Lecture 19 Monday, March 18th 2024

Review of confidence intervals for \(p\):

Recall that confidence intervals are used to estimate the value of an unknown parameter with a interval of values. Confidence intervals serve two purposes: (1) they provide a range of possible values of the parameter and (2) they provide an indication of how accurate the estimate is i.e how confident we are in the results. A confidence interval has the general form

\[ \text{point estimate} \ \pm \ \text{margin of error} \]

The confidence portion comes from the confidence level which states the probability that the interval will give the correct result based on the long-run frequency of the method. That is, for a confidence level of \(95\%\), for example, we can expect approximately \(95\%\) of confidence intervals to capture the value of the unknown parameter. However, for any given confidence interval, once it is computed the value of the parameter is either in the interval or not in the interval - but we do not know.

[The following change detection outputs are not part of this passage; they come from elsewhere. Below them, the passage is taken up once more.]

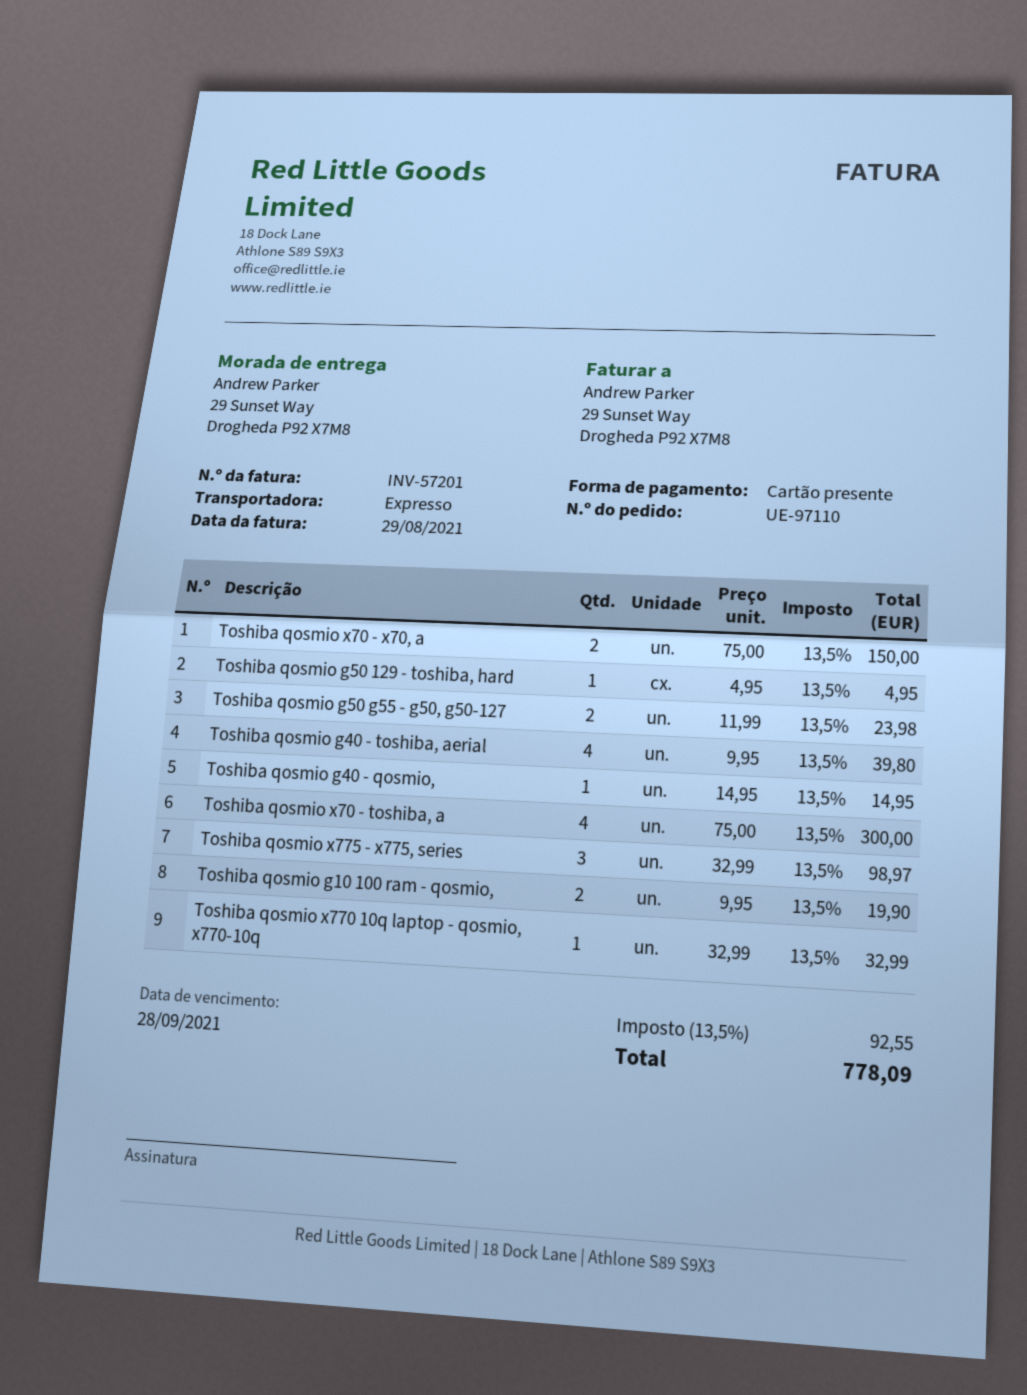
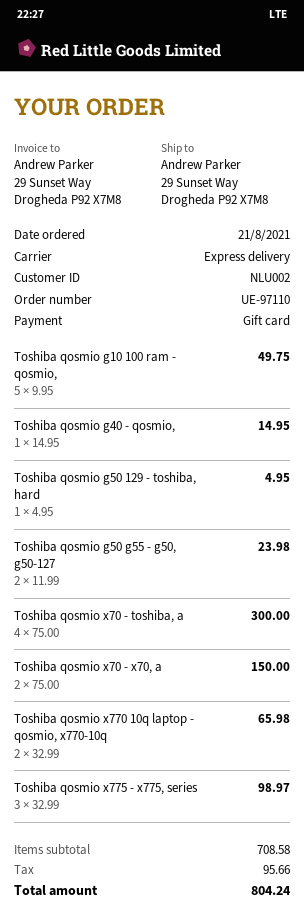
Toshiba qosmio g40 - toshiba, aerial: 4 x 9.95 = 39.80 -> none
Toshiba qosmio g10 100 ram - qosmio,: 2 x 9.95 = 19.90 -> 5 x 9.95 = 49.75
Toshiba qosmio x770 10q laptop - qosmio, x770-10q: 1 x 32.99 = 32.99 -> 2 x 32.99 = 65.98
tax: 92.55 -> 95.66
total: 778.09 -> 804.24

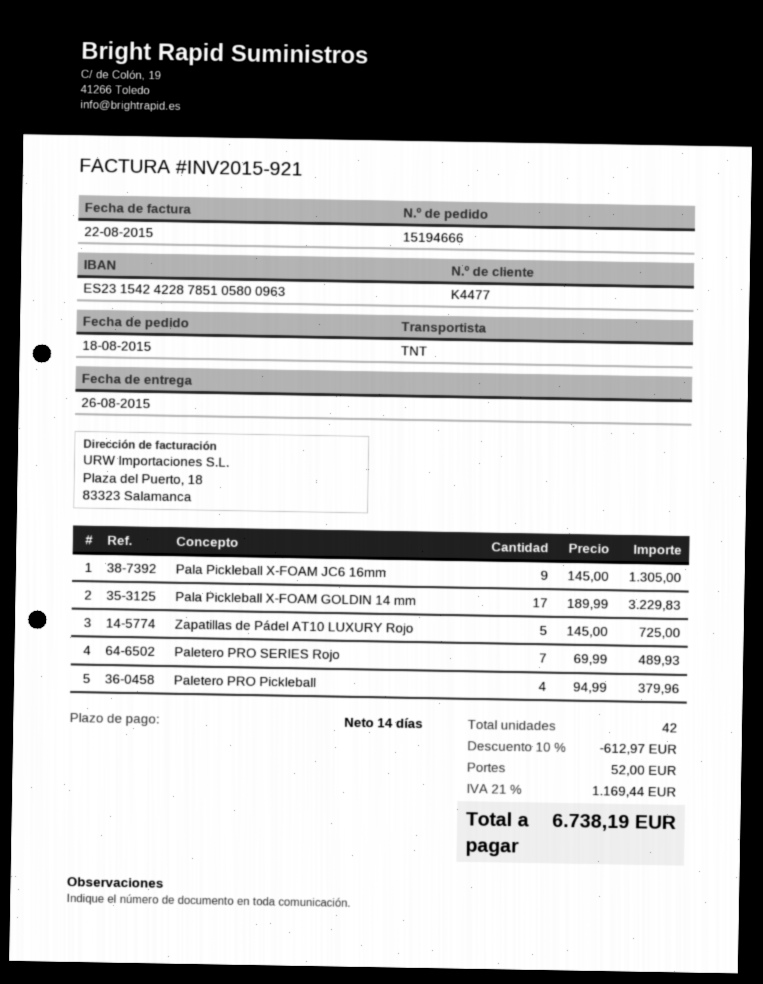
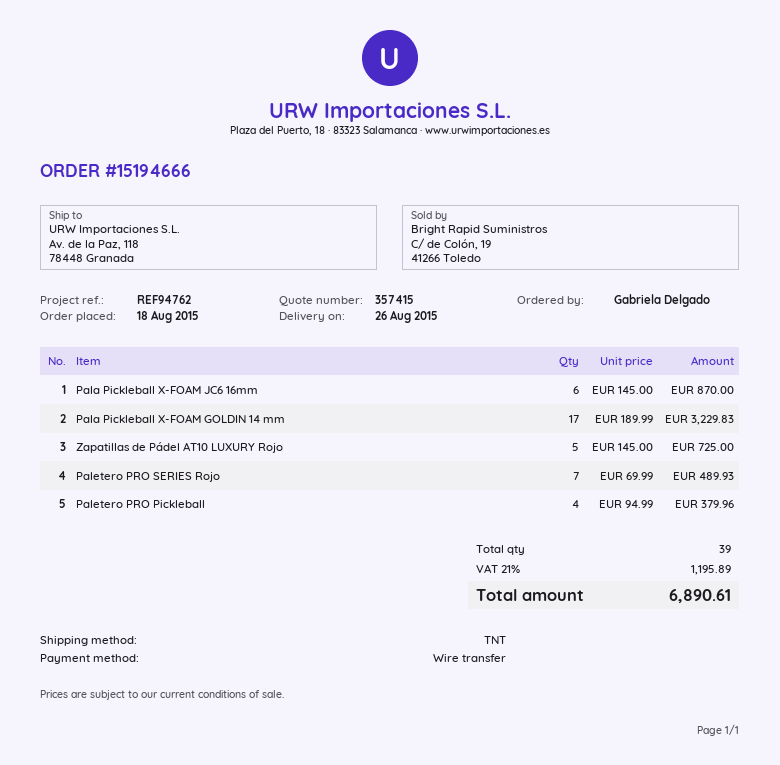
Pala Pickleball X-FOAM JC6 16mm: 9 x 145.00 = 1305.00 -> 6 x 145.00 = 870.00
total quantity: 42 -> 39
discount: 10% = 612.97 -> none
shipping: 52.00 -> none
tax: 21% = 1169.44 -> 21% = 1195.89
total: 6738.19 -> 6890.61

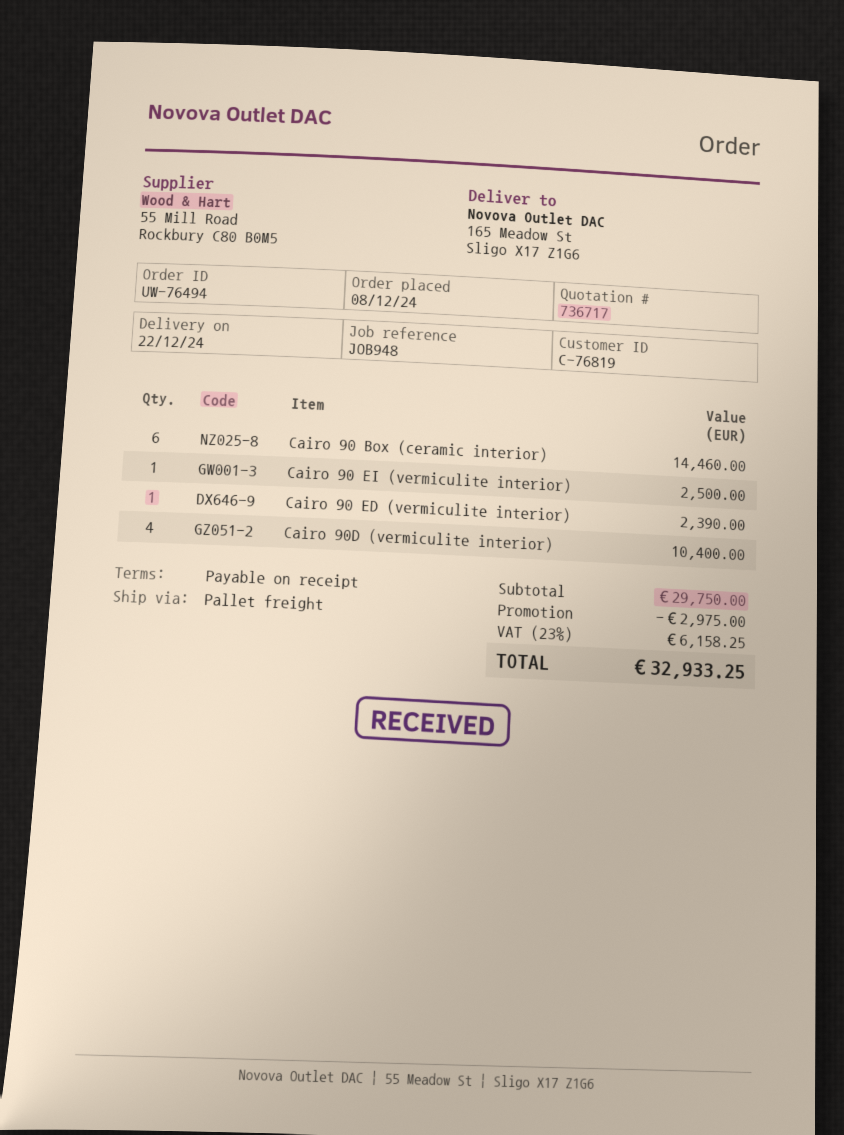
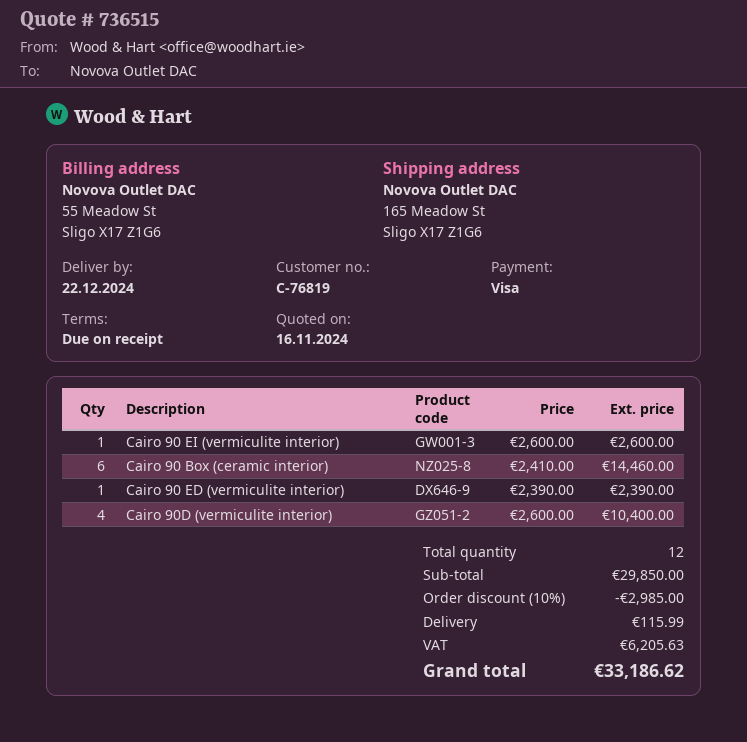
quote number: 736717 -> 736515
Cairo 90 EI (vermiculite interior): 1 for 2500.00 -> 1 for 2600.00
subtotal: 29750.00 -> 29850.00
discount: 2975.00 -> 2985.00
shipping: none -> 115.99
tax: 6158.25 -> 6205.63
total: 32933.25 -> 33186.62

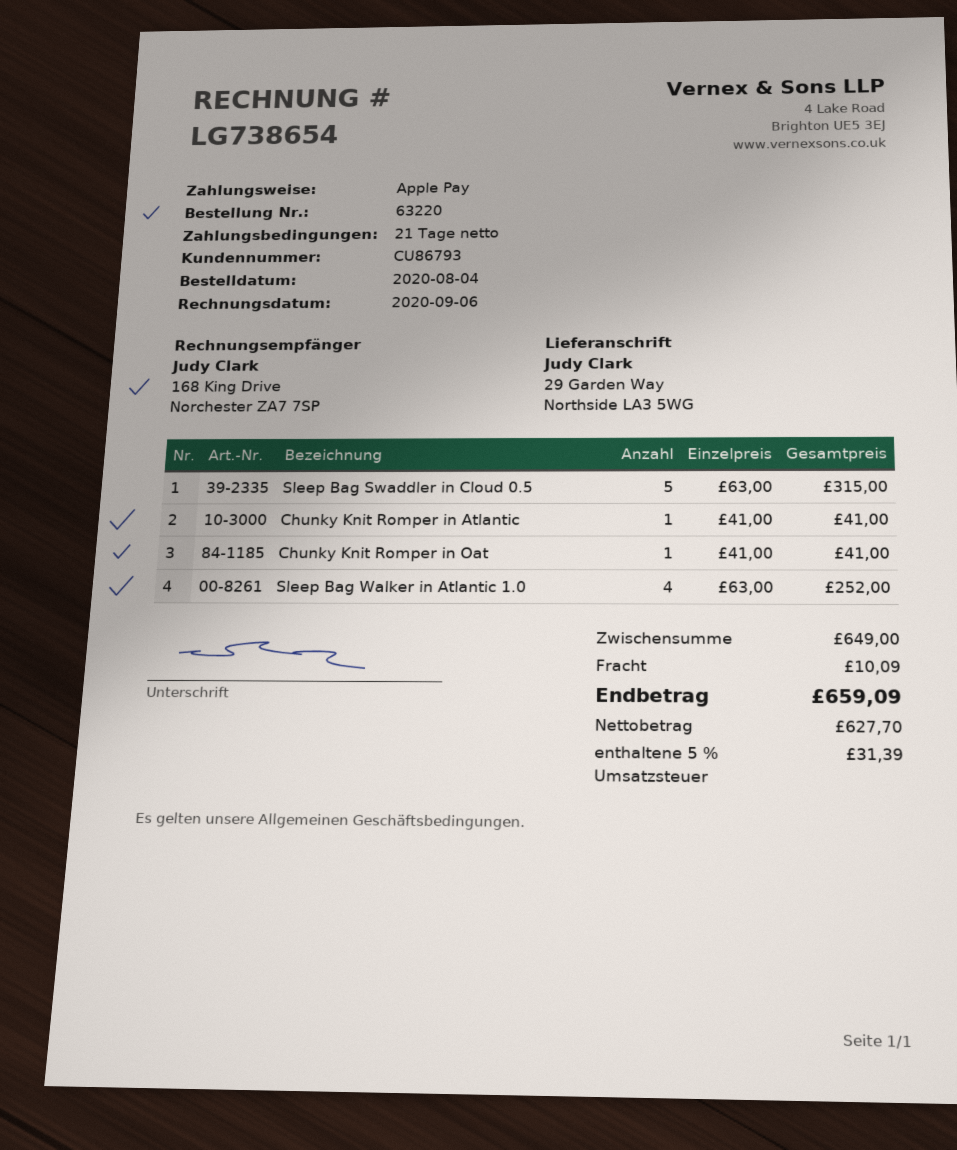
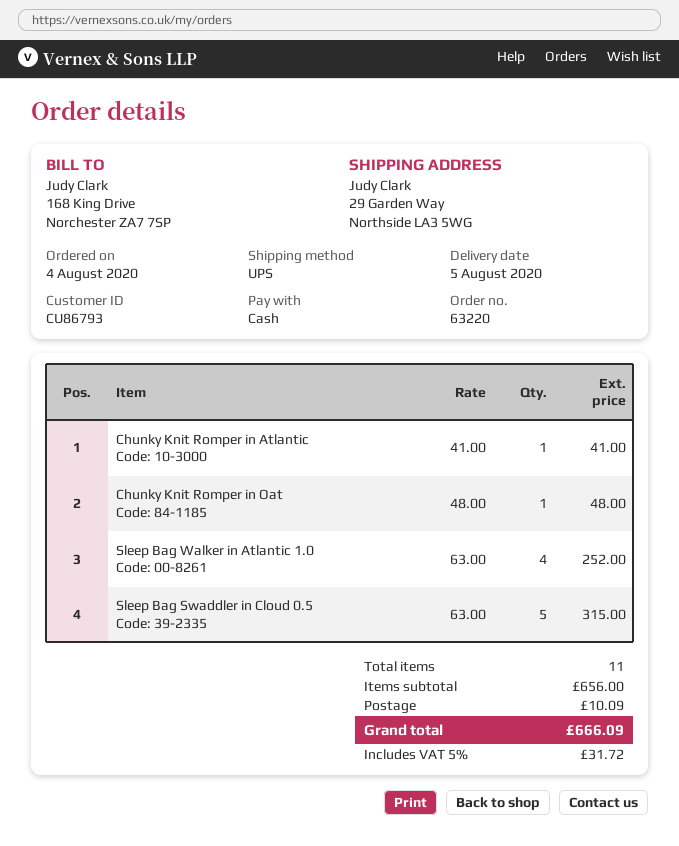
payment method: Apple Pay -> cash
Chunky Knit Romper in Oat: 1 x 41.00 = 41.00 -> 1 x 48.00 = 48.00
subtotal: 649.00 -> 656.00
tax: 5% = 31.39 -> 5% = 31.72
total: 659.09 -> 666.09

Before the break, we discussed three confidence intervals: 2 for a population mean and one for a population proportion. We will review the latter first. The \((1 - \alpha)\%\) confidence interval for estimating \(p\) with \(\hat{p}\) is given by

\[ \hat{p} \ \pm \ z_{1 - \alpha/2} \ \sqrt{\frac{\hat{p}(1- \hat{p})}{n}}\]

where \(\hat{p}\) denotes the sample proportion and

\[ m = z_{1 - \alpha/2} \sqrt{\frac{\hat{p}(1- \hat{p})}{n}}\]

denotes the margin of error.

  • Practice: Investors in the stock market are often interested in understanding the true proportion of stocks that go up and down each week. Suppose a random sample of \(150\) stocks is taken, and it is found that \(82\) of them have increased in value during the past week.

    1. compute the margin of error \(m\)

    2. Give the \(95\%\) confidence interval for the true proportion of stocks \(p\)

    3. If you instead wanted the \(99\%\) confidence interval for the same sample, would the margin of error be greater than, less than, or equal to the margin of error you computed in part (a)?

Review of confidence intervals for \(\mu\):

For estimating \(\mu\) with \(\bar{x}\), we first proposed the following confidence interval

\[ \bar{x} \ \pm \ z_{1 - \alpha/2} \ \frac{\sigma}{\sqrt{n}}\]

where \(\bar{x}\) denotes the sample mean and

\[ m = z_{1 - \alpha/2} \ \frac{\sigma}{\sqrt{n}}\]

denotes the margin of error. Recall that this interval requires that we know the value of \(\sigma\) - the population standard deviation. If we do not the value of \(sigma\), we could instead sub in the sample standard deviation \(s\) in its place to get

\[ \bar{x} \ \pm \ z_{1 - \alpha/2} \ \frac{s}{\sqrt{n}}\]

However, as we discussed before the break, the confidence interval above, which is based on the standard normal distribution, will tend have a lower than expected confidence level when \(n\) is small, say \(n \leq 30\). Instead, a better confidence interval that is based on the \(t\)-distribution is given by

\[ \bar{x} \ \pm \ t_{n-1, 1 - \alpha/2} \ \frac{s}{\sqrt{n}}\]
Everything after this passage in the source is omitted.